Sventata la possibilità che in apertura del festival della canzone italiana fossero diffuse le note e le parole di “Bella ciao” e “Giovinezza”, Gianni Morandi ci fa sapere che l'apertura sarà resa solenne dall'inno di Mameli.
Noi non siamo fan di questo festival e della sua presunta capacità di creare e comunicare arte e musica. Il nostro interesse è meramente economico, cioè come vengono utilizzati i soldi dei contribuenti che, da diverse parti e per diversi motivi, piovono a fiumi in un evento del genere. Soldi su cui è doveroso “fare le bucce” perché, per gli amanti del genere, si tratta anche di trasmissione Rai che occuperà diversi giorni in prima e seconda serata.
Il tentativo futurista di aprire con “Giovinezza” e “Bella ciao” era assurdo e improponibile (soprattutto per “Giovinezza”), ma sicuramente una proposta artistica che sparigliava schemi tradizionali, pur andando ad ammarare in una pacificazione nazionale di cui nessuno -tranne alcuni sparuti nostalgici della loro... giovinezza- sente necessità. O c'è qualcuno che crede che in termini culturali esista ancora una contrapposizione tra fascisti e antifascisti? Suvvia.
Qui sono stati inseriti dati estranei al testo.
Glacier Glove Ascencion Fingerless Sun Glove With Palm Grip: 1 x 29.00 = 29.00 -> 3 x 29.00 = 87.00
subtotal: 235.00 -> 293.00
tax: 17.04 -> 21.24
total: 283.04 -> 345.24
Ebbene, al serioso richiamo da parte del Cda della Rai ecco che arriva Mameli.
Festival di Sanremo come un congresso del Pd o del Pdl, o come la commemorazione dei caduti in guerra o i funerali dei vari caduti italiani nelle missioni internazionali. Dall'arte futurista e impossibile al ridicolo, il passo è stato breve. Vediamo già milioni di italiani che, a casa loro, in piedi davanti alla tv, con la mano sul petto rendono onore all'apertura del festival della canzone italiana, e col cuore gonfio, deglutendo mentre trattengono il magone si siedono accanto all'intera famiglia per deliziarsi delle grazie di una musica che, dopo una settimana, nessuno ricorderà più, e che non udiranno mai nei fischietti del mitico panettiere che in bicicletta consegna la sua merce e che ha reso celebri i brani cantati dai vari Domenico Modugno, Claudio Villa, Gianni Morandi, etc.
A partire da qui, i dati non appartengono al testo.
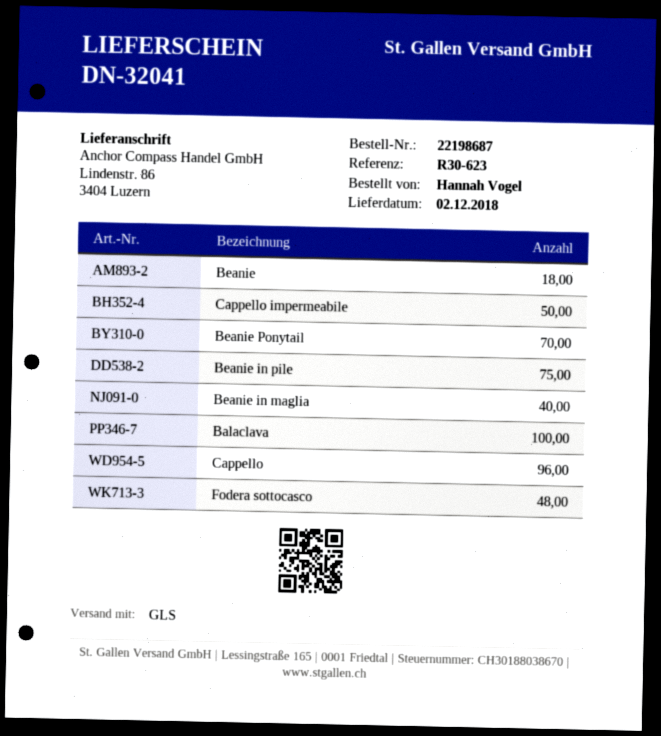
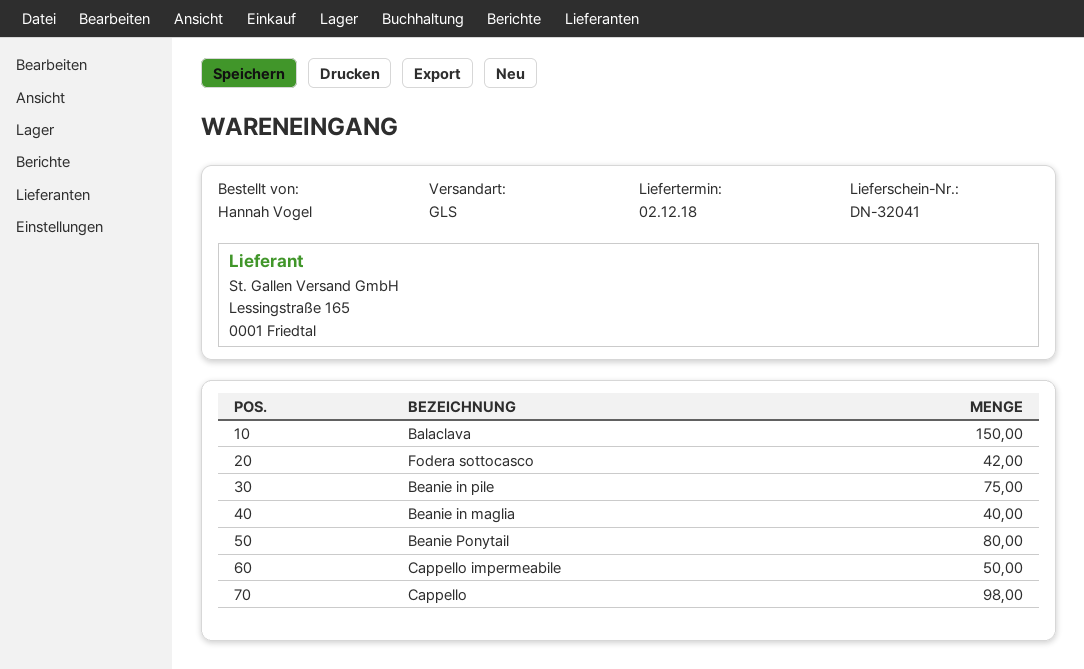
Beanie: 18 -> none
Beanie Ponytail: 70 -> 80
Balaclava: 100 -> 150
Cappello: 96 -> 98
Fodera sottocasco: 48 -> 42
Dopo che ci siamo divertiti a presentare il quadretto della famiglia italiana che gli organizzatori del festival credono sia quella reale (ma dove vivono?), torniamo al motivo che ci sta facendo pigiare i tasti del computer: è questo il modo di usare i soldi degli italiani? È questa la cultura che ci vogliono trasmettere? È questa l'arte che dovrebbe renderci la vita più bella, serena e felice? Noi non crediamo di vivere in un'altra Italia, per cui il problema crediamo che sia l'altra Italia in cui vivono e ci prendono in giro coloro che sono demandati all'uso della cosa pubblica. E poi si lamentano che gli italiani, sempre di più, non vogliono pagare il cosiddetto canone della Rai: se tanto mi dà tanto -pensa e mette in pratica più di un terzo degli italiani- conviene essere evasori fiscali che non complici di questa schifezza.